On Tue, Oct 17, 2017 at 5:43 AM, Nick Couchman <[email protected]> wrote:
>>
>> Alright, then. Guess there's nothing to do now but close the pull requests.
>> If it's possible to use ASF's deployment of Git Box (I don't know what's
>> required here), then we can do this ourselves. Otherwise, might need to
>> open a ticket with infra.
>>
>> - Mike
>>
> I'll look into Gitbox and see what I can figure out there.
>
> The other option is to fork their changes (so as to maintain their
> contributions), finish things up, and then use the magic "this closes #XXX"
> that you did on that other PR.  Is there any reason not to go that route?
>

My blunt opinion would be that we should never take over changes. The
point of an open source community like Apache Guacamole is
collaboration. There's a big difference between a contribution from a
contributor who is working together with the existing development
community for the benefit of all, vs. abandoned code in a basket on
the project's doorstep. The latter is essentially a contribution of
technical debt, and ultimately harmful if accepted in that form.

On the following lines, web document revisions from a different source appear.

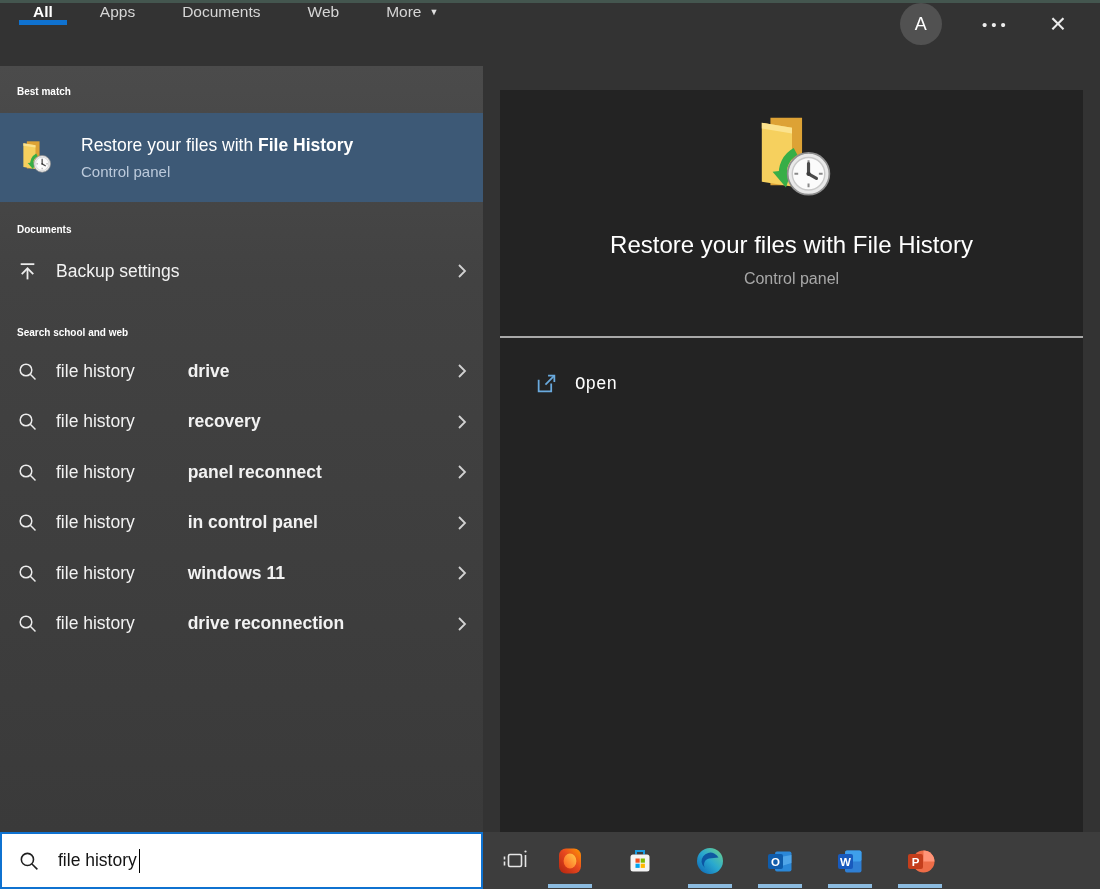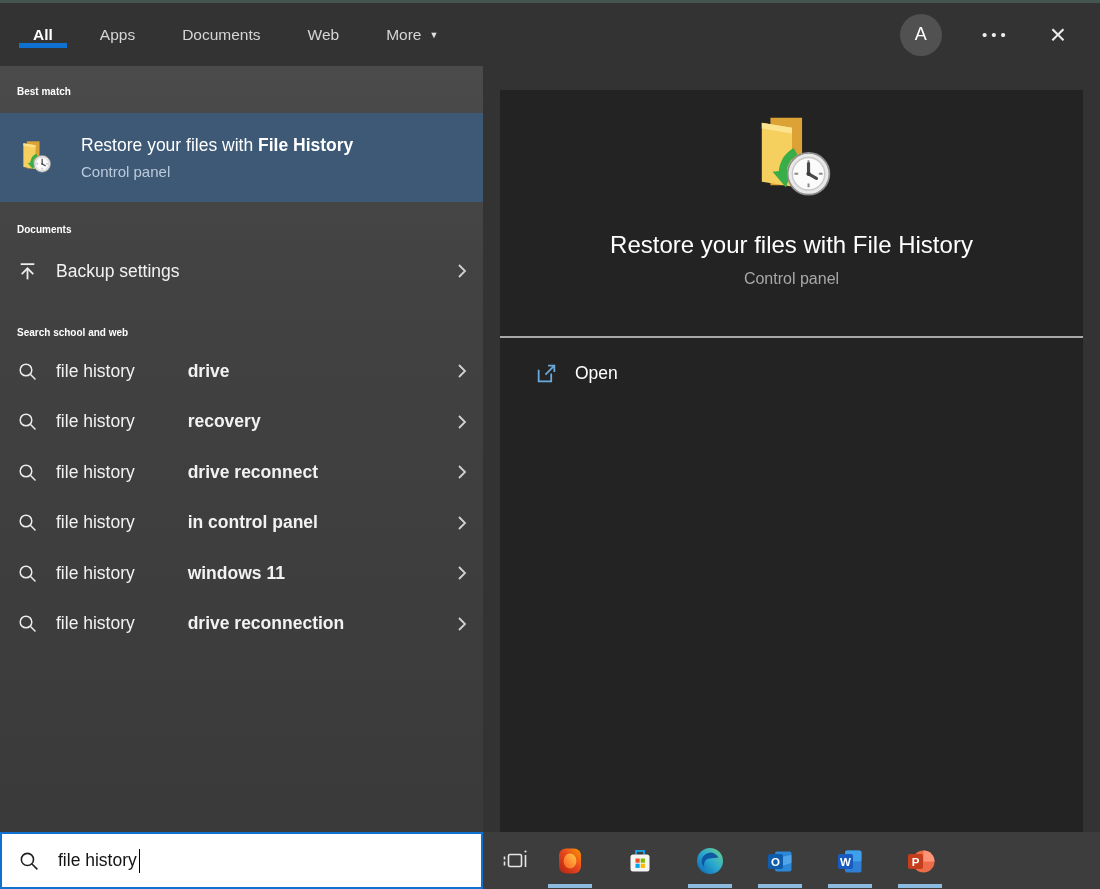--- a/index.html
+++ b/index.html
@@ -9,7 +9,7 @@
 
   
   .topbar { position:absolute; top:0; left:0; right:0; height:66px; background:#333333;
-    border-top:3px solid #44564f; display:flex; align-items:center; }
+    border-top:3px solid #44564f; display:flex; align-items:flex-start; }
   .tabs { display:flex; gap:47px; padding-left:33px; align-items:center; }
   .tab { position:relative; height:100%; display:flex; align-items:center; gap:8px;
     color:#d6d6d6; font-size:15.5px; cursor:default; }

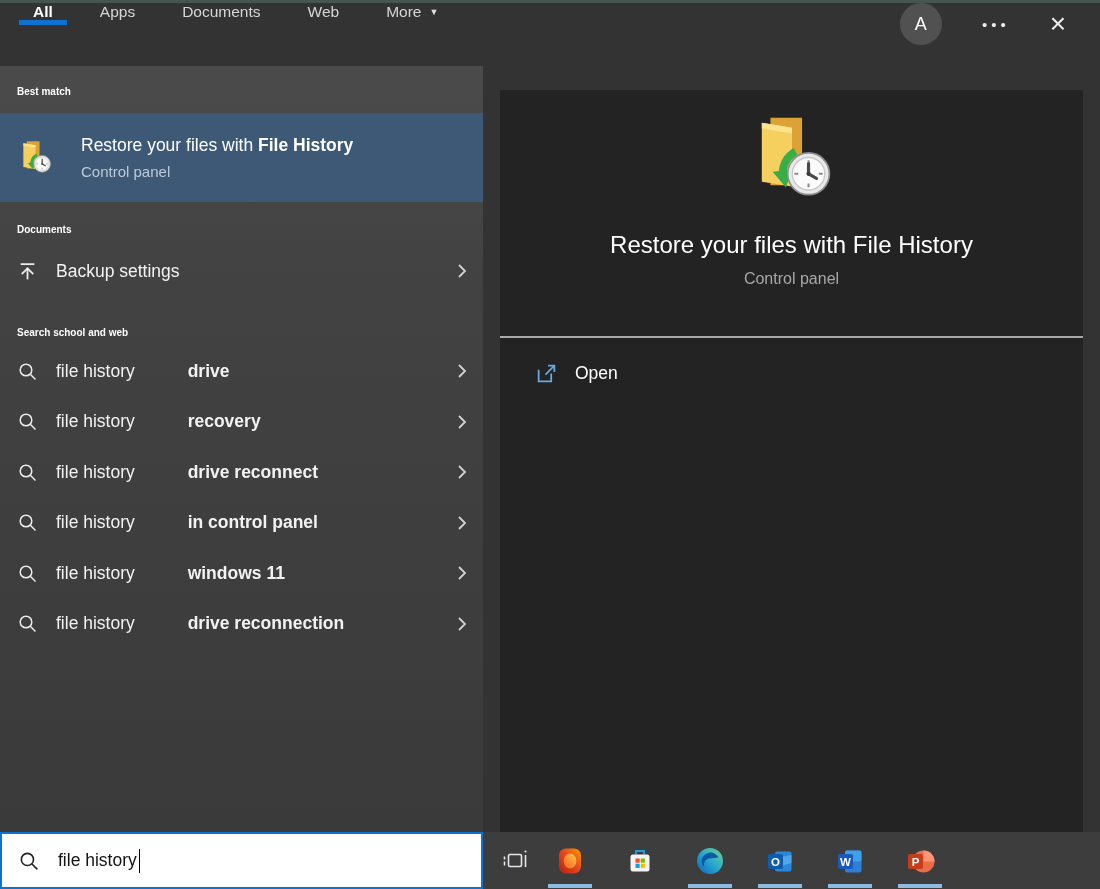--- a/index.html
+++ b/index.html
@@ -51,8 +51,8 @@
   .card-top { height:248px; border-bottom:2px solid #a8a8a8; text-align:center; padding-top:22px; }
   .card-title { margin-top:26px; font-size:24px; color:#ffffff; line-height:30px; }
   .card-sub { margin-top:10px; font-size:16px; color:#a8a8a8; }
-  .open-row { display:flex; align-items:center; padding:24px 0 0 35px; gap:17px;
-    color:#ffffff; font-size:17.5px; }
+  .open-row { display:flex; align-items:center; padding:34px 0 0 35px; gap:17px;
+    color:#ffffff; font-size:17.5px;font-family:Liberation Mono, monospace; }
 
   
   .searchbox { position:absolute; left:0; bottom:0; width:483px; height:57px; background:#ffffff;

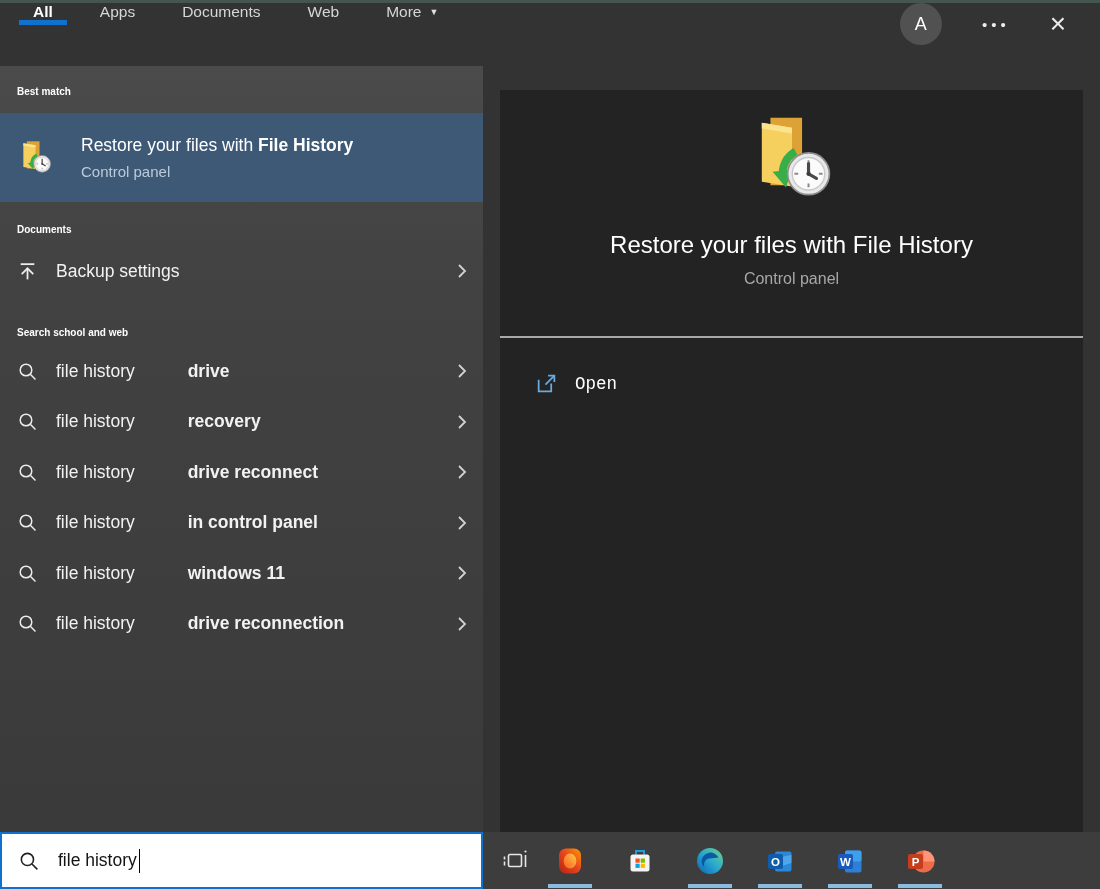--- a/index.html
+++ b/index.html
@@ -194,7 +194,7 @@
             <line x1="13.3" y1="13.3" x2="18.5" y2="18.5"></line>
         </svg>
       </span>
-      <span><span>file history </span><span class="q-bold">drive reconnect</span></span>
+      <span><span>file history </span><span class="q-bold">panel reconnect</span></span>
       <span class="chev">
         <svg width="10" height="16" viewBox="0 0 10 16" fill="none" stroke="#d2d2d2" stroke-width="1.8">
             <polyline points="2,2 8,8 2,14"></polyline>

We should definitely give all contributors the benefit of the doubt
here, and there's no reason to assume that they intended to abandon
the changes, but closing stalled PR's is not a bad thing. Just as with
a JIRA issue where the reporter has ceased responding, closing things
just acknowledges that the issue is not moving forward, and allows the
community to refocus on other matters. If the contributor comes back,
then things can be reopened. If not, then there really is no
contribution, and we should just move forward as we normally would.